Following is the text of a statement issued to the Press to-day.
The President of the United States, the Prime Minister of the United Kingdom and the Prime Minister of Canada have issued the following statement:
1. We recognise that the application of recent scientific discoveries to the methods and practice of war has placed at the disposal of mankind means of destruction hitherto unknown against which there can be no adequate military defence and in the employment of which no single nation can in fact have a monopoly.
2. We desire to emphasise that the responsibility for devising means to ensure that the new discoveries shall be used for the benefit of mankind instead of as a means of destruction rests not on our nations alone but upon the whole civilised world.
Nevertheless, the progress that we have made in the development and use of atomic energy demands that we take an initiative in the matter, and we have accordingly met together to consider the possibility of international action:
(a) To prevent the use of atomic energy for destructive purposes;
and, (b) To promote the use of recent and future advances in scientific knowledge, particularly in the utilisation of atomic energy for peaceful and humanitarian ends.
3. We are aware that the only complete protection for the civilised world from the destructive use of scientific knowledge lies in the prevention of war. No system of safeguards that can be devised will, of itself, provide an effective guarantee against production of atomic weapons by a nation bent on aggression, particularly since the military exploitation of atomic energy depends in large part upon the same methods and processes as would be required for industrial uses. Nor can we ignore the possibility of the development of other methods or of new methods of warfare which may constitute as great a threat to civilisation as the military use of atomic energy.

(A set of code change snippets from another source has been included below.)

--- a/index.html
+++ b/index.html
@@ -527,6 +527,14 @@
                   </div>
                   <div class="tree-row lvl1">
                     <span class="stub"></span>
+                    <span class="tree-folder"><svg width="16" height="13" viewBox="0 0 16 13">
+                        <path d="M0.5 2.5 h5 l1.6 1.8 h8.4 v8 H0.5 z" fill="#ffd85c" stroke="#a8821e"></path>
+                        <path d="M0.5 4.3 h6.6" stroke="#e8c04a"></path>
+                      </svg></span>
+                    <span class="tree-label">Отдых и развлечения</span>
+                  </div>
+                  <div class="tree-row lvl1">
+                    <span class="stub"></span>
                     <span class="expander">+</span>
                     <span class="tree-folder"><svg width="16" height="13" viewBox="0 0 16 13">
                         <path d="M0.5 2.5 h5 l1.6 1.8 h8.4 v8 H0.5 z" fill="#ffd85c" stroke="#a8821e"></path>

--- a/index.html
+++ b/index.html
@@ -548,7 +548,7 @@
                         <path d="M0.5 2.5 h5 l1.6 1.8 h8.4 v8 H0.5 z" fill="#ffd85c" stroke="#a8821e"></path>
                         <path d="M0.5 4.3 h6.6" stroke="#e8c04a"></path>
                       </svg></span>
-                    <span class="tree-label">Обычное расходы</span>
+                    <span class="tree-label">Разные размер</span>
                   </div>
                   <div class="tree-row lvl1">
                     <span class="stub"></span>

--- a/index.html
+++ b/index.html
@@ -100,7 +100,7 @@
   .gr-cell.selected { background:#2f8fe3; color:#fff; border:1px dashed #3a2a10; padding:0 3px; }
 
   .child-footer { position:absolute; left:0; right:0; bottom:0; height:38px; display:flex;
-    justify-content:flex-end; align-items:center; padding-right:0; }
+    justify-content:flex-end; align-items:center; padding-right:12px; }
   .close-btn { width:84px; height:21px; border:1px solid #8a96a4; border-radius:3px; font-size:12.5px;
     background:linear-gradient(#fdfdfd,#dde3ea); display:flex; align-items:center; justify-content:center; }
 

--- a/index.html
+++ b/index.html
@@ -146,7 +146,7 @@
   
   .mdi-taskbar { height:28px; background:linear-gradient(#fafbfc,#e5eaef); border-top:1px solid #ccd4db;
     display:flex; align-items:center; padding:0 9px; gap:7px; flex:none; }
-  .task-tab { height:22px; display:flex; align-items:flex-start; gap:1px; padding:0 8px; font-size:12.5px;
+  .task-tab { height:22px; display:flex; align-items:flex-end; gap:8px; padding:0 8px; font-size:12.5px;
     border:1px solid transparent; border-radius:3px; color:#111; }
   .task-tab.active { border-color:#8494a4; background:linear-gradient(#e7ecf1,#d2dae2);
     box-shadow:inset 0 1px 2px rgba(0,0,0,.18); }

4. Representing as we do the three countries which possess the knowledge essential to the use of atomic energy, we declare at the outset our willingness as a first contribution to proceed with the exchange of fundamental scientific information and the interchange of scientists and scientific literature for peaceful ends with any nation that will fully reciprocate.
5. We believe that the fruits of scientific research should be made available to all nations and that freedom of investigation and free interchange of ideas are essential to the progress of knowledge. In pursuance of this policy the basic scientific information essential to the development of atomic energy for peaceful purposes has already been made available to the world. It is our intention that all further information of this character that may become available from time to time shall be similarly treated. We trust that other nations will adopt the same policy, thereby creating an atmosphere of reciprocal confidence in which political agreement and co-operation will flourish.
6. We have considered the question of the disclosure of detailed information concerning the practical industrial application of atomic energy. The military exploitation of atomic energy depends in large part upon the same methods and processes as would be required for industrial uses. We are not convinced that the spreading of the specialised information regarding the practical application of atomic energy before it is possible to devise effective reciprocal and enforceable safeguards acceptable to all nations would contribute to a constructive solution of the problem of the atomic bomb. On the contrary, we think it might have the opposite effect. We are, however, prepared to share on a reciprocal basis with other of the United Nations detailed information concerning the practical industrial application of atomic energy just as soon as effective enforceable safeguards against its use for destructive purposes can be devised.
7. In order to attain the most effective means of entirely eliminating the use of atomic energy for destructive purposes and promoting its widest use for industrial and humanitarian purposes, we are of the opinion that at the earliest practicable date a commission should be set up under the United Nations to prepare recommendations for submission to the Organisation. The commission should be instructed to proceed with the utmost despatch and should be authorised to submit recommendations from time to time dealing with separate phases of its work. In particular, the commission should make specific proposals:
(a).For extending between all nations the exchange of basic scientific information for peaceful ends;
(b) For control of atomic energy to the extent necessary to ensure its use only for peaceful purposes;
(c) For the elimination from national armaments of atomic weapons and of all other major weapons adaptable to mass destruction; and, (d) For effective safeguards by way of inspection and other means to protect complying states against the hazards of violations and evasions.
8. The work of the commissions should proceed by separate stages, the successful completion of each of which will develop the necessary confidence of the world before the next stage is undertaken. Specifically it is considered that the commission might well devote its attention, first to the wide exchange of scientists and scientific information, and as a second stage, to the development of full knowledge concerning natural resources of war  materials.
9. Faced with the terrible realities of the application of science to destruction, every nation will realise more urgently than before the overwhelming need to maintain the rule of law among nations, and to banish the scourge of war from the earth. This can only be brought about by giving wholehearted support to the United-Nations Organisation and by consolidating and extending its authority, thus creating conditions of mutual trust in which all peoples will be free to devote themselves to the arts of peace. It is our firm resolve to work without reservation to achieve these ends.